SELECT column_name, data_type
FROM information_schema.columns
WHERE table_name = 'university_professors' AND table_schema = 'public';
column_name data_type
firstname text
lastname text
university text
university_shortname text
university_city text
function text
organization text
organization_sector text
How many columns does the table university_professors have?
- 12
- 9
- 8
- 5
Finally, print the first five rows of the university_professors table.
SELECT *
FROM university_professors
LIMIT 5;
firstname lastname university university_shortname university_city function organization organization_sector
Karl Aberer ETH Lausanne EPF Lausanne Chairman of L3S Advisory Board L3S Advisory Board Education & research
Karl Aberer ETH Lausanne EPF Lausanne Member Conseil of Zeno-Karl Schindler Foundation Zeno-Karl Schindler Foundation Education & research
Karl Aberer ETH Lausanne EPF Lausanne Member of Conseil Fondation IDIAP Fondation IDIAP Education & research
Karl Aberer ETH Lausanne EPF Lausanne Panel Member SNF Ambizione Program Education & research
Reza Shokrollah Abhari ETH Zürich ETH Zurich Aufsichtsratsmandat PNE Wind AG Energy, environment & mobility
</> CREATE your first few TABLEs
Create a table professors with two text columns: firstname and lastname.
CREATE TABLE professors (
firstname text,
lastname text
);
Create a table universities with three text columns: university_shortname, university, and university_city.
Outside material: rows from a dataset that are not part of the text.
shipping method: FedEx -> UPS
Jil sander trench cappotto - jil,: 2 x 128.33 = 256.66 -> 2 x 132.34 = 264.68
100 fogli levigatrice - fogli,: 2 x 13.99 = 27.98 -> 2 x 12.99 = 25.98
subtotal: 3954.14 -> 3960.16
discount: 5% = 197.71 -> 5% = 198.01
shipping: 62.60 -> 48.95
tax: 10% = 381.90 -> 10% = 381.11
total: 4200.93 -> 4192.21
CREATE TABLE universities(
university_shortname text,
university text,
university_city text
);
</> ADD a COLUMN with ALTER TABLE
Alter professors to add the text column university_shortname.
ALTER TABLE professors
ADD COLUMN university_shortname text;
</> RENAME and DROP COLUMNs in affiliations
Rename the organisation column to organization in affiliations.
ALTER TABLE affiliations
RENAME COLUMN organisation TO organization;
Delete the university_shortname column in affiliations.
ALTER TABLE affiliations
DROP COLUMN university_shortname;
</> Migrate data with INSERT INTO SELECT DISTINCT
Insert all DISTINCT professors from university_professors into professors.
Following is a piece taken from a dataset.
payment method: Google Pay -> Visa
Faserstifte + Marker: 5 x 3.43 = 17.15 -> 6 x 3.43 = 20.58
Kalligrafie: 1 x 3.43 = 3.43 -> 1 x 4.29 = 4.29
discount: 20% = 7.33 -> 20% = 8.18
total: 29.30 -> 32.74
Print all the rows in professors.
INSERT INTO professors
SELECT DISTINCT firstname, lastname, university_shortname
FROM university_professors;
SELECT *
FROM professors ;
firstname lastname university_shortname
Michel Rappaz EPF
Hilal Lashuel EPF
Jeffrey Huang EPF
...
[Showing 100 out of 551 rows]
Insert all DISTINCT affiliations into affiliations from university_professors.
INSERT INTO affiliations
SELECT DISTINCT firstname, lastname, function, organization
FROM university_professors;
SELECT *
FROM affiliations;
firstname lastname function organization
Dimos Poulikakos VR-Mandat Scrona AG
Francesco Stellacci Co-editor in Chief, Nanoscale Royal Chemistry Society, UK
Alexander Fust Fachexperte und Coach für Designer Startups Creative Hub
...
[Showing 100 out of 1377 rows]
</> Delete tables with DROP TABLE
Delete the university_professors table.
DROP TABLE university_professors;
2. Enforce data consistency with attribute constraints
</> Types of database constraints
Which of the following is not used to enforce a database constraint?
- Foreign keys
- SQL aggregate functions
- The BIGINT data type
- Primary keys
</> Conforming with data types
Execute the given sample code.
INSERT INTO transactions (transaction_date, amount, fee)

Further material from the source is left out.